» Dataset:
• • • • •
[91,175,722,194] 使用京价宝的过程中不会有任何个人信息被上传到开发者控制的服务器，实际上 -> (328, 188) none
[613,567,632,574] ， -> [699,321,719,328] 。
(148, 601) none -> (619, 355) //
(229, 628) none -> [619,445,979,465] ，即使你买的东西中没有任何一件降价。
• • • • •
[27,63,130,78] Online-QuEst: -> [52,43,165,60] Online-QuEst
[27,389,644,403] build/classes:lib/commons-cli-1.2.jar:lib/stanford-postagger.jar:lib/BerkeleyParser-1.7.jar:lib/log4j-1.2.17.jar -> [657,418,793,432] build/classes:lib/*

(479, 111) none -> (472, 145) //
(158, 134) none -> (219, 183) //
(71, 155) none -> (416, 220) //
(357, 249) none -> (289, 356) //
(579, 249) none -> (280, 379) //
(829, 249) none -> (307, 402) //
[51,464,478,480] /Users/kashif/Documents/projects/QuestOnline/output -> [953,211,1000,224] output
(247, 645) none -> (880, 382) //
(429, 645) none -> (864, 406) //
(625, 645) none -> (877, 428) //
• • • • •
» Problem to solve: Copy the lines of the data above exactly as written, beginning with the line containing "(579, 249) none -> (280, 379) //" and ending with the line containing "(625, 645) none -> (877, 428) //", and leave out all other lines.

» Completed exercise:
(579, 249) none -> (280, 379) //
(829, 249) none -> (307, 402) //
[51,464,478,480] /Users/kashif/Documents/projects/QuestOnline/output -> [953,211,1000,224] output
(247, 645) none -> (880, 382) //
(429, 645) none -> (864, 406) //
(625, 645) none -> (877, 428) //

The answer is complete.